Jornalismo é um exercício basicamente simples, que depende da boa execução de
apenas quatro verbos: saber ler, ouvir, ver e contar. Se alguém acha que ao
menos um desses verbos (o ideal seria que fossem todos) pode ser ensinado em
uma faculdade de jornalismo, deve mesmo ser a favor do diploma específico.
Quem, como eu, duvida dessa possibilidade só pode ser contra. Eu sou. Pegue-se
o verbo ler, em ambos os sentidos, o mais primário, de alfabetização para
compreender palavras escritas, e o mais nobre, o de gosto pela leitura.

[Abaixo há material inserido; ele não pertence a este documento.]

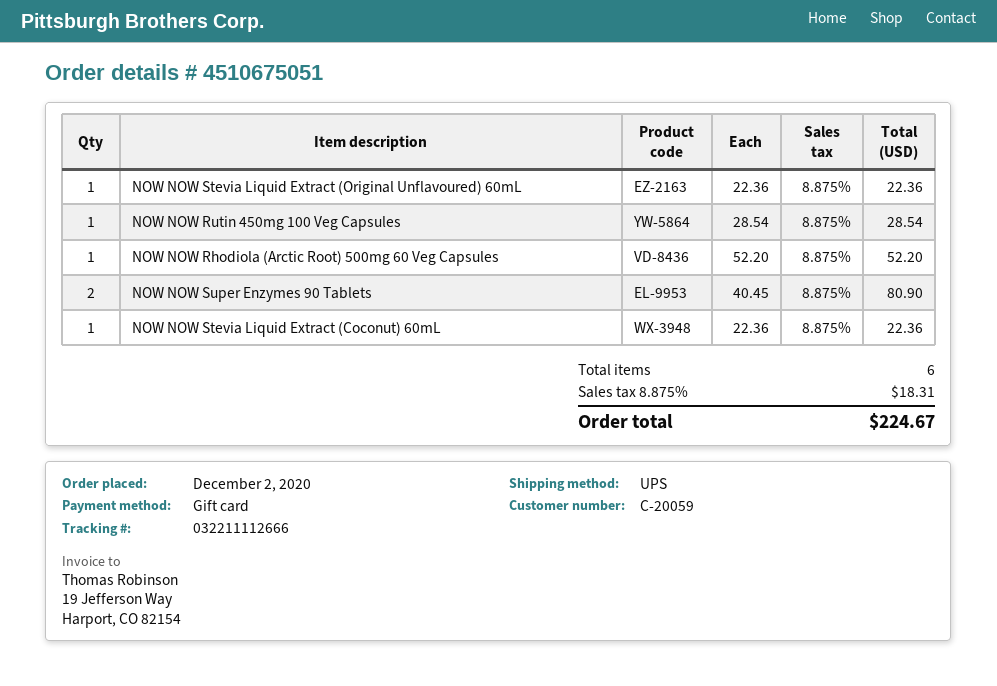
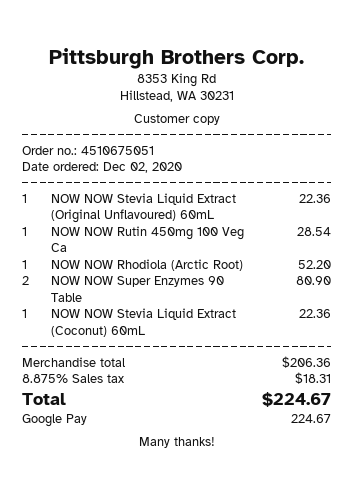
payment method: gift card -> Google Pay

No
primeiro caso, ou se aprende a ler na escola primária ou nunca mais, salvo
raros casos de autodidatas. No segundo, tampouco a faculdade pode ensinar o
gosto pela leitura. Ou vem do berço ou se adquire nos primeiros tempos
pós-alfabetização. Como não creio que se possa escrever bem sem ler bastante,
depender da faculdade de jornalismo para desenvolver esse gosto só fará o
profissional chegar ao mercado de trabalho com um deficit talvez irreparável.
Abramo não tinha diploma algum.
Não obstante, foi convidado pela USP para ministrar curso de aperfeiçoamento
para estudantes de pós-graduação. Irônico, não?

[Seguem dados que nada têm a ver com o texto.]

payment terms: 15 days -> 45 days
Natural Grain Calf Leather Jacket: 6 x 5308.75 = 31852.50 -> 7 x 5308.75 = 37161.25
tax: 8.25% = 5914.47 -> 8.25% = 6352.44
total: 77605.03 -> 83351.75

Desconfio que boa parte das equipes com as quais Cláudio trabalhou
tampouco tinha diploma de jornalista, o que não impediu que fizessem grandes
jornais. Esclareço, antes que alguém suspeite que estou advogando em causa
própria, que eu, ao contrário de Kotscho e Abramo, tenho, sim, diploma
específico, aliás o único. Mas garanto que aprendi mais, na prática, com gente
como Kotscho, Abramo e tantos outros sem diploma do que na faculdade. Um
segundo ponto que me leva a ser contra o diploma específico é a evidência de
que nem a mais perfeita faculdade de jornalismo do mundo pode ter um currículo
que ensine a seus alunos todos os temas que, um dia ou outro, podem lhes cair
sobre a cabeça. Não dá para ensinar agricultura e transportes, tênis e
política, legislação e teatro -e por aí vai. Não dá.
Quem pensa em entrar para o jornalismo com um objetivo definido (jornalismo econômico, digamos) deve fazer economia e não jornalismo. Se tiver desenvolvido os quatro verbos-pilares (ver, ouvir, ler e contar), estará mais pronto para a profissão, na área específica, do que se fizer jornalismo. Último ponto: não entro na discussão sobre a diferença entre profissões (medicina, engenharia, por exemplo) que, mal exercidas, podem matar, e aquelas (jornalismo) que não podem e, portanto, não precisam de diploma específico. Jornalismo pode matar, sim, mesmo que seja moralmente. Mas é de uma presunção absurda supor que só faculdades de jornalismo ensinam ética.